The Unknown Healthcare Law That Made Lockdowns Inevitable: ‘Certificates of Need.’

Want to build more hospitals? These laws stop that.

“Flatten the curve” was a noble goal for 2020, but that curve only existed because of a half-century-old law. “Certificate of need” laws, in nearly three dozen states, serve to protect healthcare cartels but wreak havoc on society amid a pandemic.

Of all the red tape tying up the market for healthcare, the “certificate of need” (CON) laws are some of the most useless. Thirty-four states and the District of Columbia enforce some version of this regulatory mechanism whereby a state board or commission artificially limits the number of hospitals and emergency rooms built or medical devices or services acquired.

Map of State CON Laws

Map of State CON Laws (via NCSL)

The problem CON laws seek to solve is, evidently, too much access, competition, and investment in the healthcare industry. The idea goes back to 1964 when New York adopted the first CON law. In 1974, Congress encouraged other states to follow New York’s lead in order to receive federal funding. The National Health Planning and Resources Development Act led to 49 states passing their own CON laws.

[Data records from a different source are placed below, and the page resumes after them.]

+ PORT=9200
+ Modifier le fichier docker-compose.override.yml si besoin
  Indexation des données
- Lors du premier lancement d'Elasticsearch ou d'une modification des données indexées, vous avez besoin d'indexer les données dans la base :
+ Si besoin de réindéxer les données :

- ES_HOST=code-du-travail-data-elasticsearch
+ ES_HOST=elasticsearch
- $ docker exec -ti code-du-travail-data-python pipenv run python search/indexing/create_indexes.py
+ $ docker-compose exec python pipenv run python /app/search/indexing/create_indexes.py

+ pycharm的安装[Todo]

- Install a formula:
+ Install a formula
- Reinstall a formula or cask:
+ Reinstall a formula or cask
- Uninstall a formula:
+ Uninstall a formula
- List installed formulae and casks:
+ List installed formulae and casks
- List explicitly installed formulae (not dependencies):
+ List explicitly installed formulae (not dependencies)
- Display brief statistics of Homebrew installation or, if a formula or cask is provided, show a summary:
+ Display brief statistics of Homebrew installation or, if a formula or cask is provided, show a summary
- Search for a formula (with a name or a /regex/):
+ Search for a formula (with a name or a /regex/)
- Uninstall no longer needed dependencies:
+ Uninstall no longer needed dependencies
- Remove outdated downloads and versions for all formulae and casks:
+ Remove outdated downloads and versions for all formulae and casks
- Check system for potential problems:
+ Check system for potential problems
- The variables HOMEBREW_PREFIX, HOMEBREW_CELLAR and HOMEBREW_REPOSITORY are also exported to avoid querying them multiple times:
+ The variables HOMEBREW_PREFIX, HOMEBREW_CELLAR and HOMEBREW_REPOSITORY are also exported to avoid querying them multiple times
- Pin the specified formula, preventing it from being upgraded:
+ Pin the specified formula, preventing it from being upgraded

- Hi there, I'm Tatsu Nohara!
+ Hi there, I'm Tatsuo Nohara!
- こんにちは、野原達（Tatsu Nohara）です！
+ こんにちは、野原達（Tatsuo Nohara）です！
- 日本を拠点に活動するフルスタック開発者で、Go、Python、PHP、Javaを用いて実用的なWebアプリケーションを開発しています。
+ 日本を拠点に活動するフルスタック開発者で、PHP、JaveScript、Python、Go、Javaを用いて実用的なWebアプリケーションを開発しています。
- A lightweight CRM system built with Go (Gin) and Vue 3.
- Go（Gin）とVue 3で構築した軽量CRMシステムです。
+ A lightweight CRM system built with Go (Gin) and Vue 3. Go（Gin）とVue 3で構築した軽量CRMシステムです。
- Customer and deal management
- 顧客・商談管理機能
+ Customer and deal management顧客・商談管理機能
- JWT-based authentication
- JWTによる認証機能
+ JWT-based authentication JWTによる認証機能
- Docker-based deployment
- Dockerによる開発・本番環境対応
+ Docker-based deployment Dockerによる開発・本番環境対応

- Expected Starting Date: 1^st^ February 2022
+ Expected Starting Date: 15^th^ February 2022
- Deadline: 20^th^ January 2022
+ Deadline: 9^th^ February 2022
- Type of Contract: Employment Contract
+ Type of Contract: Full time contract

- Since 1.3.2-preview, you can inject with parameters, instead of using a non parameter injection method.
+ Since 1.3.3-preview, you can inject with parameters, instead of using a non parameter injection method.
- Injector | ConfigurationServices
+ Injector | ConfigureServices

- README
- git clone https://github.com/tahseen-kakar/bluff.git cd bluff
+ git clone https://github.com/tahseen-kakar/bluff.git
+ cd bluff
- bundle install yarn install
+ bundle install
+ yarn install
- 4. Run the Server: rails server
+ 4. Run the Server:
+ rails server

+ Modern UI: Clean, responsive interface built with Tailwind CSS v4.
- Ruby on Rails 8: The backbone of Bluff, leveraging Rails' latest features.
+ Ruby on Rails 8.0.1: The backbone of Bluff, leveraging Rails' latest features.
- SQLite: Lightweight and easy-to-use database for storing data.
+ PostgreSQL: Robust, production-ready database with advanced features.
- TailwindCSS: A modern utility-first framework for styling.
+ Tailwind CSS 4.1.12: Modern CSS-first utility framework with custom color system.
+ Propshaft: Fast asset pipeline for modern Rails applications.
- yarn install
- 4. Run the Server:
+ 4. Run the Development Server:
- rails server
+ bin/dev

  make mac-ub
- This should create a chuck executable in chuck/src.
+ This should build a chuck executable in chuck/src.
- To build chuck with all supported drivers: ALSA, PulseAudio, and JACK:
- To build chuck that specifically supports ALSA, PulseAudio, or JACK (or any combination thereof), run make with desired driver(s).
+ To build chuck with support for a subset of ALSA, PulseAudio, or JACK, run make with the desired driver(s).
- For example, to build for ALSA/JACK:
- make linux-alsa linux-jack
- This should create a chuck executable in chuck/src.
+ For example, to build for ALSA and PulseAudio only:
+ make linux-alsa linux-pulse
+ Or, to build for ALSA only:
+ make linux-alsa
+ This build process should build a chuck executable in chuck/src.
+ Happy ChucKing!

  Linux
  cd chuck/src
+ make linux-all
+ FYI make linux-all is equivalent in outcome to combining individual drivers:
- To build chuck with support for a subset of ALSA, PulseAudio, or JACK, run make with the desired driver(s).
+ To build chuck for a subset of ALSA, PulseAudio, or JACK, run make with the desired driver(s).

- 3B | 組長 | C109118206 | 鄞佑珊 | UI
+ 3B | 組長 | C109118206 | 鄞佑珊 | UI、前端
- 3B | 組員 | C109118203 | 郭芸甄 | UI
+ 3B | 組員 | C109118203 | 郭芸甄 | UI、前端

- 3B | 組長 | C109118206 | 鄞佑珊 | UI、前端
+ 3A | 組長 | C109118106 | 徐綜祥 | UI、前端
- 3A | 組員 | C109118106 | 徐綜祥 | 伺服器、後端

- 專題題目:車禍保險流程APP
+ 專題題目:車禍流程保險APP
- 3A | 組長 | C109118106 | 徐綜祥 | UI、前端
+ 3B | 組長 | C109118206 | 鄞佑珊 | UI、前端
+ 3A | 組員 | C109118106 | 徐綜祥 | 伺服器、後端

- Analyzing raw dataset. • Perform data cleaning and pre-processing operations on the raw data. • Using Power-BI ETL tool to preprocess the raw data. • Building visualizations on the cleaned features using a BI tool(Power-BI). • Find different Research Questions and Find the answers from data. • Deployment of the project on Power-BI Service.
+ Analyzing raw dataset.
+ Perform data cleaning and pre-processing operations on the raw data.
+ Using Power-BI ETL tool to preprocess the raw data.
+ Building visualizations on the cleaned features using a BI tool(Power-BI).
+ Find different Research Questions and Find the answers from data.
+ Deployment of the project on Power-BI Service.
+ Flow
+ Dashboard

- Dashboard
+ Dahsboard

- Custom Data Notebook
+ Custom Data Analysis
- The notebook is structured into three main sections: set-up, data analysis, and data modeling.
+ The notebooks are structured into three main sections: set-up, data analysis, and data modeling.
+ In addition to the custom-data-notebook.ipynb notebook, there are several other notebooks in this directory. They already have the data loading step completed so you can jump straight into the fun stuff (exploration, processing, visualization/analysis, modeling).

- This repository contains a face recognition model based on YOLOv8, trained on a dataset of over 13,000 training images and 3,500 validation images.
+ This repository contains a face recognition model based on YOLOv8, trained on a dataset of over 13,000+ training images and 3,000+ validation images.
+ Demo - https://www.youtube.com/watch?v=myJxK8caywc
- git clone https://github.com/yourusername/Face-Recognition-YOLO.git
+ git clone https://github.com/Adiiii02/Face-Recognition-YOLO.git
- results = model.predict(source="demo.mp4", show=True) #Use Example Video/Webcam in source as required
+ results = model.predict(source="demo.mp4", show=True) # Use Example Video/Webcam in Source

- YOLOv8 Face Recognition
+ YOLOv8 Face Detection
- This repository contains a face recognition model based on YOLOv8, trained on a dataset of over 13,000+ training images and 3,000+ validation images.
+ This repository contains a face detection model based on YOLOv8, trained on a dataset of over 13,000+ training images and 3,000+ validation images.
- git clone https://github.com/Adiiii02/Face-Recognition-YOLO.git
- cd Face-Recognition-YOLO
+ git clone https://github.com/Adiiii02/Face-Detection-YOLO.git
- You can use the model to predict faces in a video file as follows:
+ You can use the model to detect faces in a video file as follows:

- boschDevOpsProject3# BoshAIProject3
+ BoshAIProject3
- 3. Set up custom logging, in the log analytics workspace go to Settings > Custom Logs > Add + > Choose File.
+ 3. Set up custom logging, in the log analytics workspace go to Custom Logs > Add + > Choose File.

It was theorized that free-market competition incentivized healthcare providers to overbuild, and, in turn, overcharge patients or overhospitalize them to cover the extra costs. “Price inflation can occur when a hospital cannot fill its beds and fixed costs must be met through higher charges for the beds that are used,” writes the National Conference of State Legislatures. “Larger institutions generally have larger costs, so hospitals and other health facilities may raise prices in order to pay for new, underused medical services or empty beds.” Their solution? “Health resource planning,” according to the National Medical Association.

But in 1986, after seeing no financial benefit, Congress eliminated its federal incentive for states to maintain their CON programs. “[E]vidence mounted that CON laws were failing to achieve their stated goals,” writes Matthew D. Mitchell for the Mercatus Center. “Since then, 15 states have done away with their CON regulations”

Now 34 years later, it’s time for more states to come to terms with the consequences of CON laws. Sadly, the price paid is more significant than it was more than a generation ago.

American healthcare.

American healthcare.

WHEN NEEDLESS REGULATION TURNS LETHAL

According to the Mercatus Center at George Mason University, nursing homes and long-term care providers must get permission to add more bed space in 34 states. Twenty-eight states require hospitals to also get approval before adding beds. As you can expect, these restrictions are proving lethal in the midst of COVID-19.

 “I’m angry. I’m never going to apply again. The hospitals have a stranglehold on this. These things are cash cows for hospitals, and this approval process is one way the state has of protecting them.”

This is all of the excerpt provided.